4. But flesh … the blood … shall ye not eat—The sole intention of this prohibition was to prevent these excesses of cannibal ferocity in eating flesh of living animals, to which men in the earlier ages of the world were liable.

5. surely your blood of your lives will I require—The fourth part establishes a new power for protecting life—the institution of the civil magistrate (Ro 13:4), armed with public and official authority to repress the commission of violence and crime. Such a power had not previously existed in patriarchal society.

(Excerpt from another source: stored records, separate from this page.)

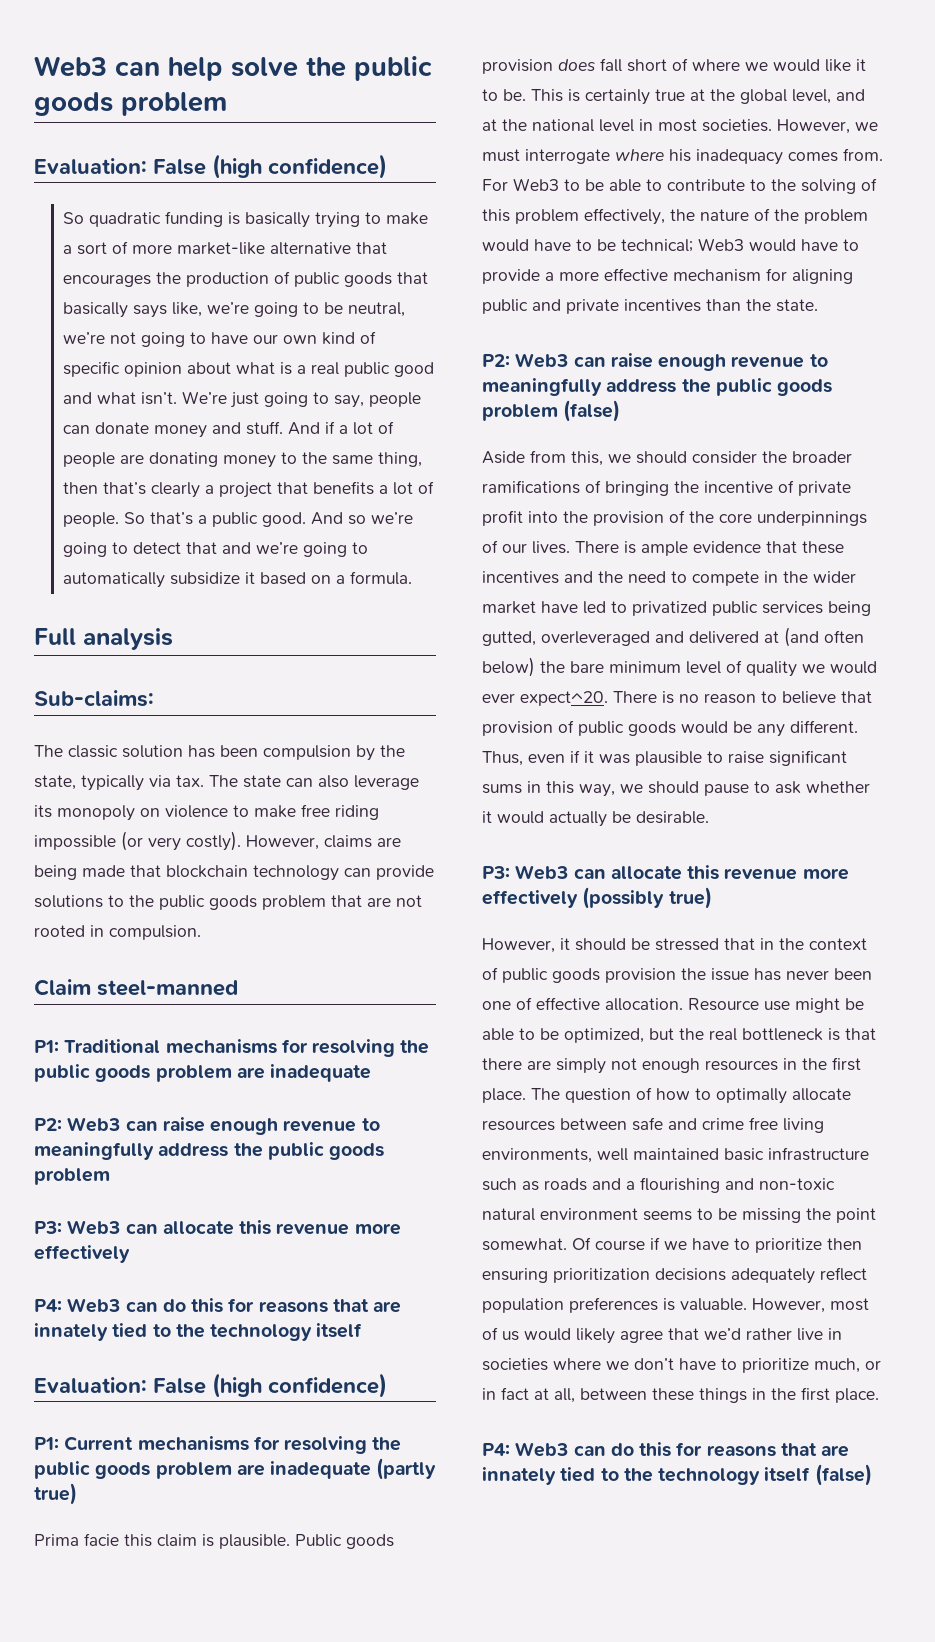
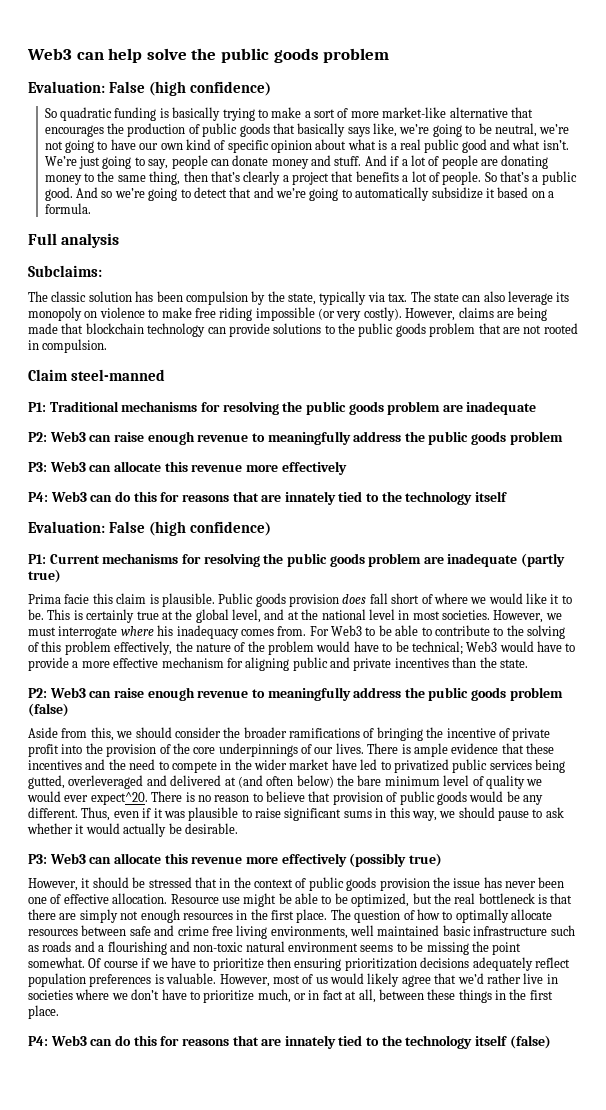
[34,690,154,707] Sub-claims: -> [28,265,102,277] Subclaims:

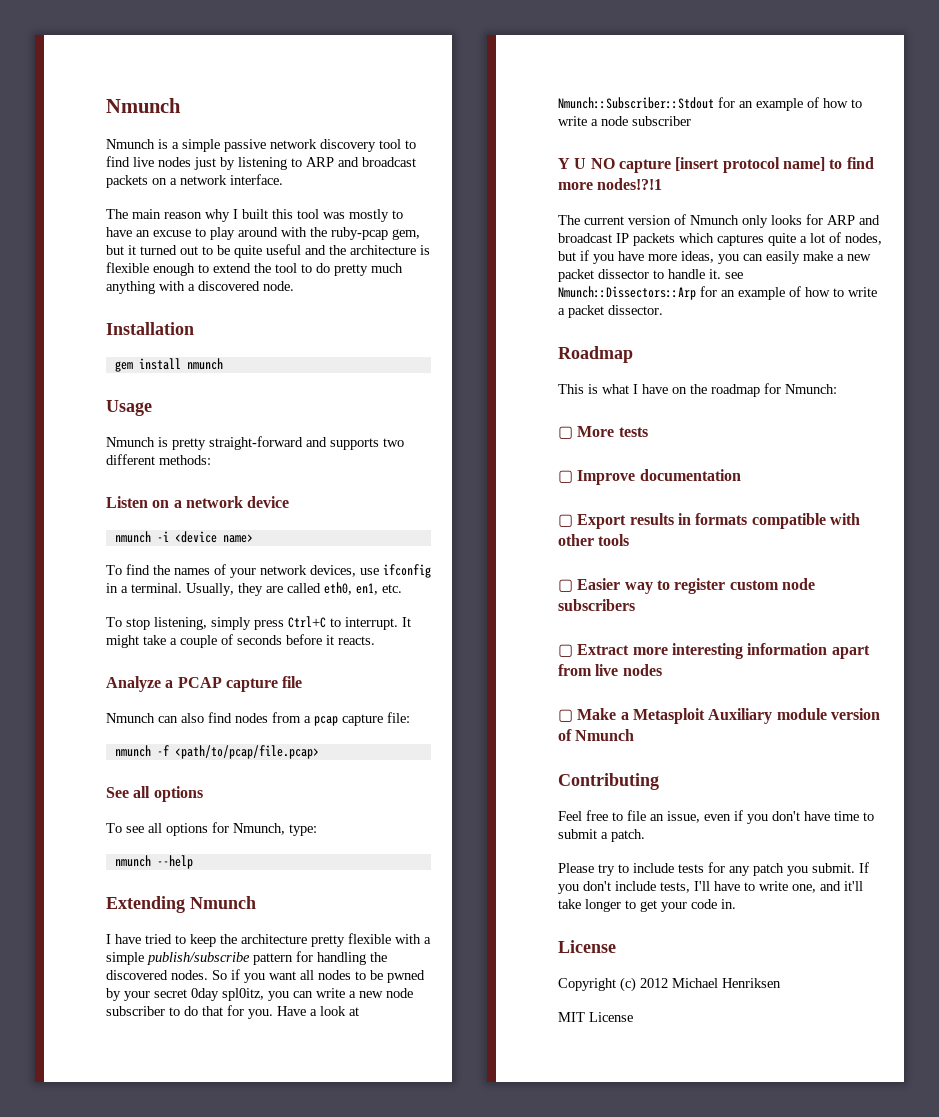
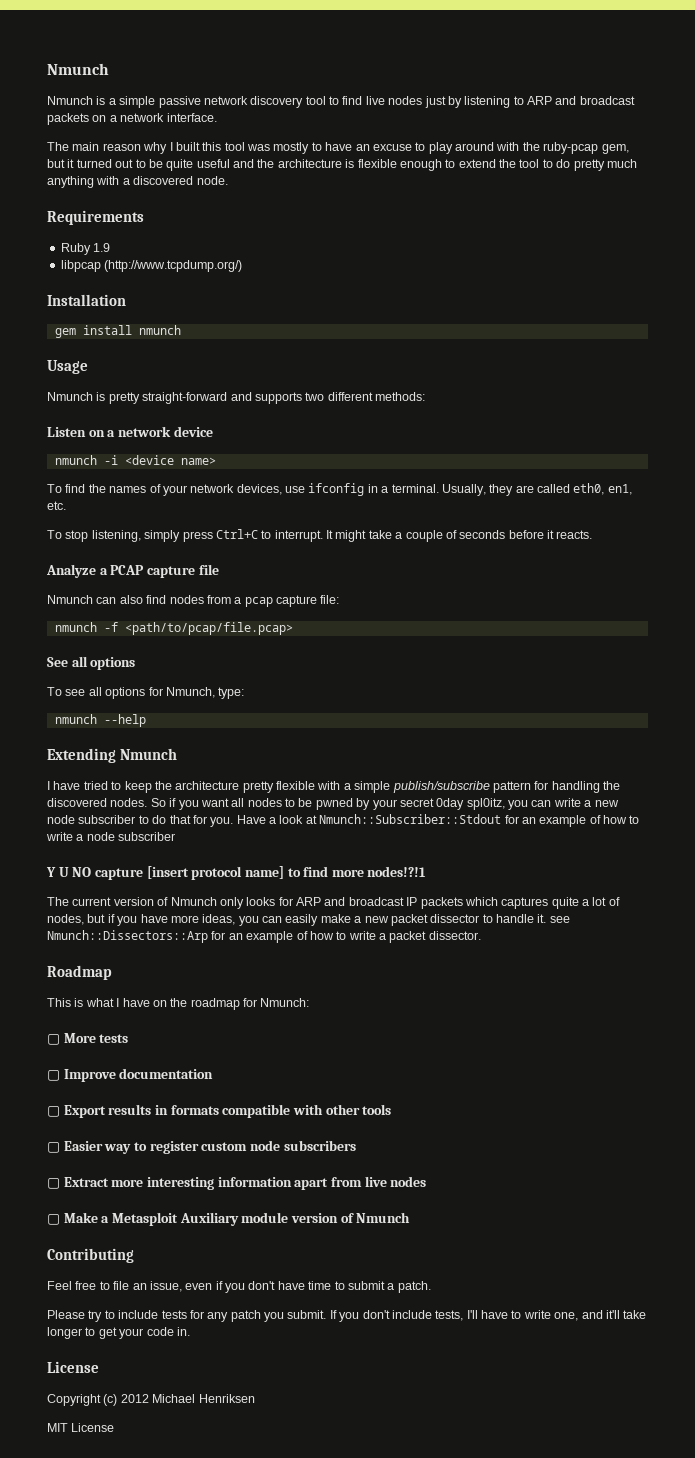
(294, 286) none -> [47,210,144,225] [60,243,111,255] [60,260,243,272] // Requirements // Ruby 1.9 // libpcap (http://www.tcpdump.org/)

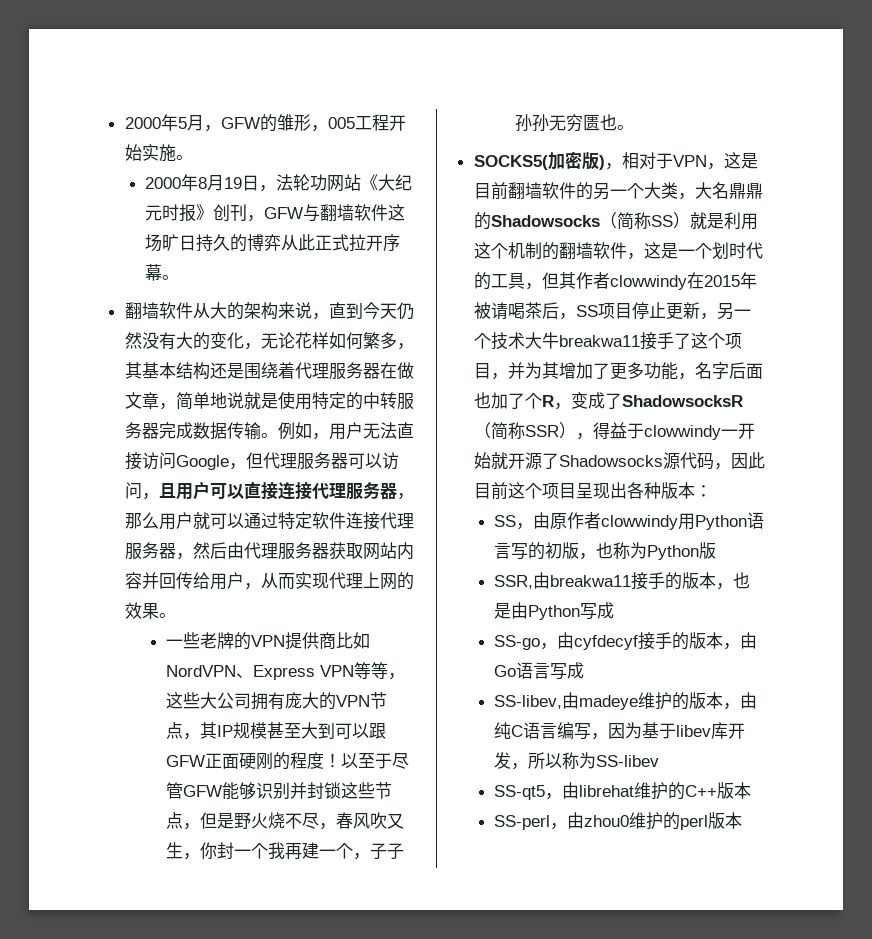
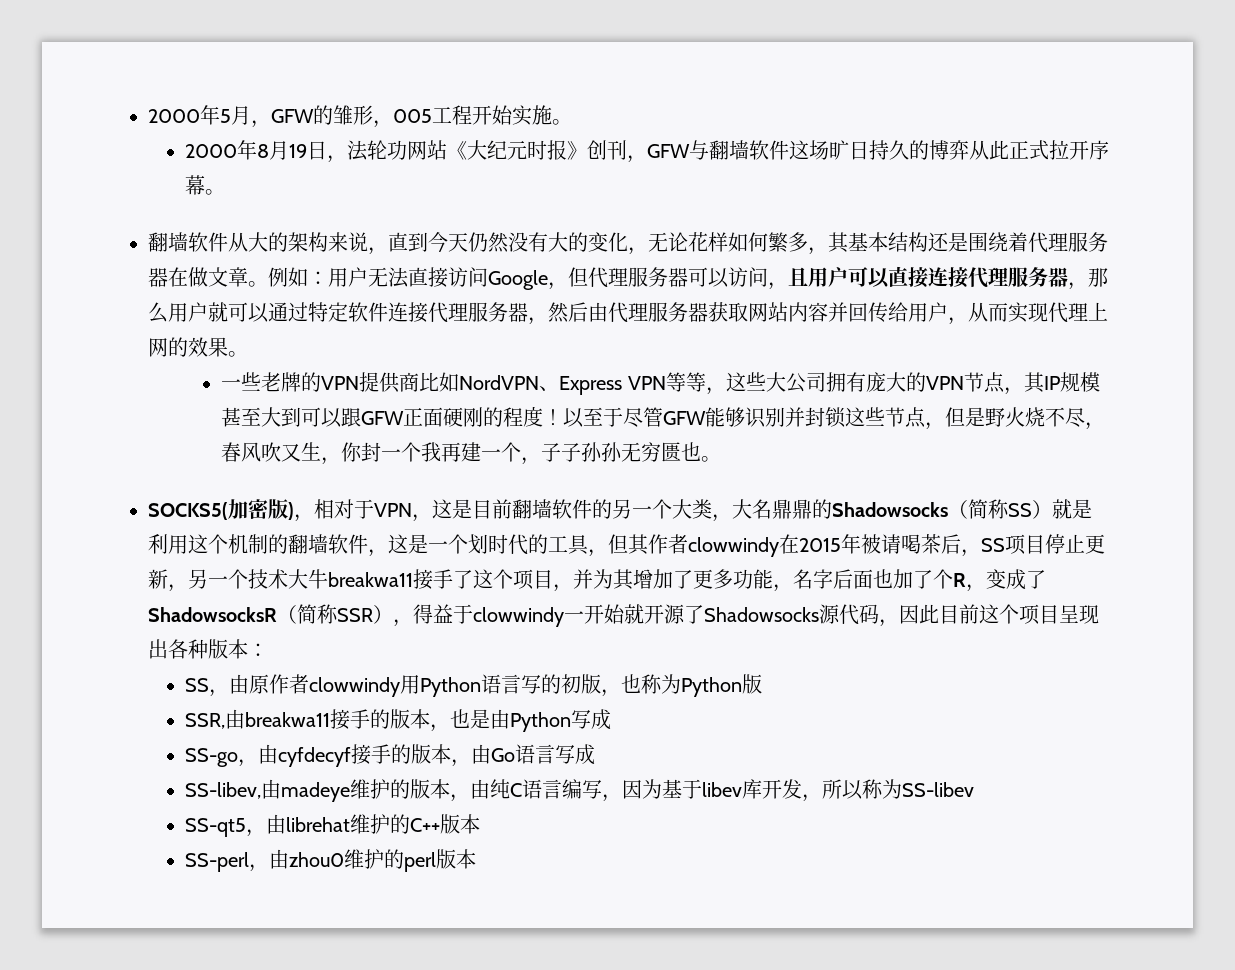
[158,391,414,410] [124,422,329,440] ，简单地说就是使用特定的中转服务器完成数据传输。例如， -> [248,267,328,287] 。例如：

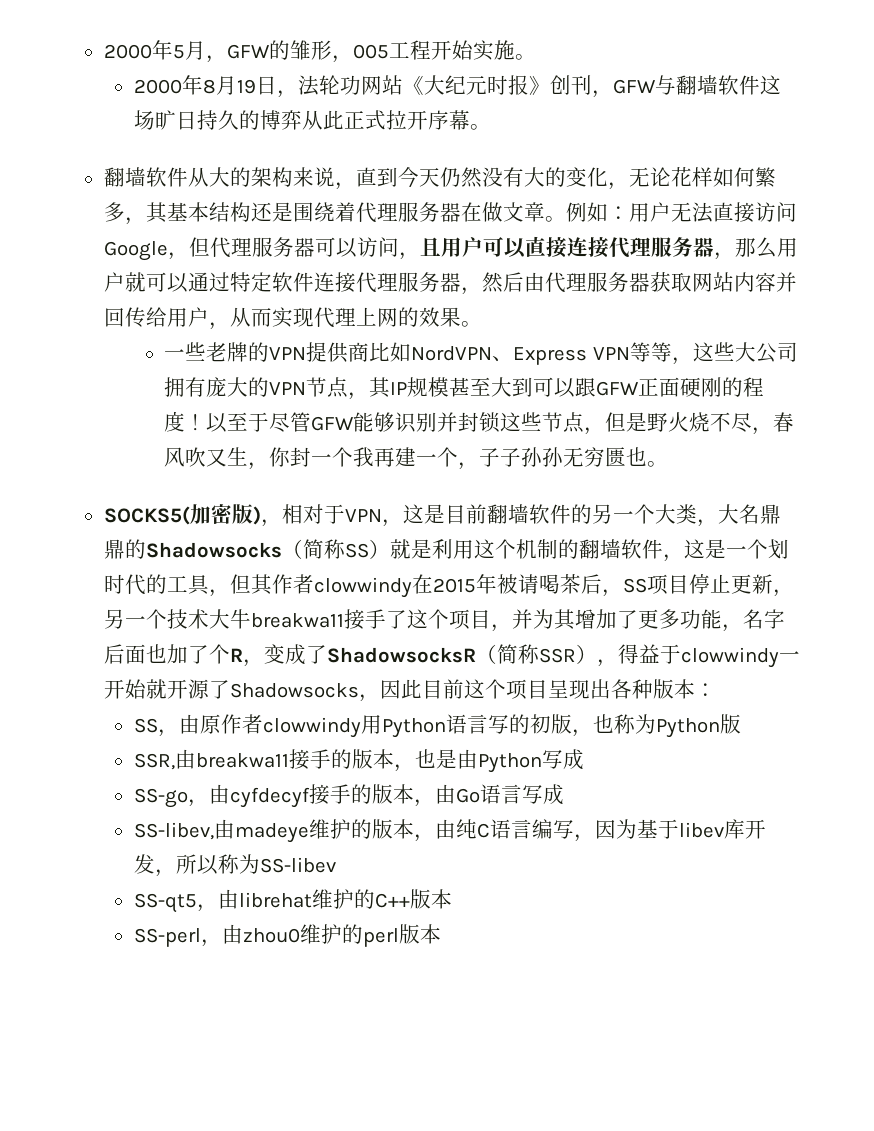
[819,604,879,625] 源代码 -> (359, 690) none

6. Whoso sheddeth man's blood … for in the image of God made he man—It is true that image has been injured by the fall, but it is not lost. In this view, a high value is attached to the life of every man, even the poorest and humblest, and an awful criminality is involved in the destruction of it.

Ge 9:8-29. Rainbow.

13. I do set my bow in the cloud—set, that is, constitute or appoint. This common and familiar phenomenon being made the pledge of peace, its appearance when showers began to fall would be welcomed with the liveliest feelings of joy.

20. And Noah … planted a vineyard—Noah had been probably bred to the culture of the soil, and resumed that employment on leaving the ark.

21. And he drank of the wine, and was drunken—perhaps at the festivities of the vintage season. This solitary stain on the character of so eminently pious a man must, it is believed, have been the result of age or inadvertency.

24. This incident could scarcely have happened till twenty years after the flood; for Canaan, whose conduct was more offensive than that even of his father, was not born till after that event. It is probable that there is a long interval included between these verses and that this prophecy, like that of Jacob on his sons, was not uttered till near the close of Noah's life when the prophetic spirit came upon him; this presumption is strengthened by the mention of his death immediately after.

25. Cursed be Canaan—This doom has been fulfilled in the destruction of the Canaanites—in the degradation of Egypt and the slavery of the Africans, the descendants of Ham.

26. Blessed be the Lord God of Shem—rather, "Blessed of Jehovah, my God, be Shem,"—an intimation that the descendants of Shem should be peculiarly honored in the service of the true God, His Church being for ages established among them (the Jews), and of them, concerning the flesh, Christ came. They got possession of Canaan, the people of that land being made their "servants" either by conquest, or, like the Gibeonites, by submission [Jos 9:25].

27. God shall enlarge Japheth—pointing to a vast increase in posterity and possessions. Accordingly his descendants have been the most active and enterprising, spread over the best and largest portion of the world, all Europe and a considerable part of Asia.

he shall dwell in the tents of Shem—a prophecy being fulfilled at the present day, as in India British Government is established and the Anglo-Saxons being in the ascendancy from Europe to India, from India over the American continent. What a wonderful prophecy in a few verses (Isa 46:10; 1Pe 1:25)!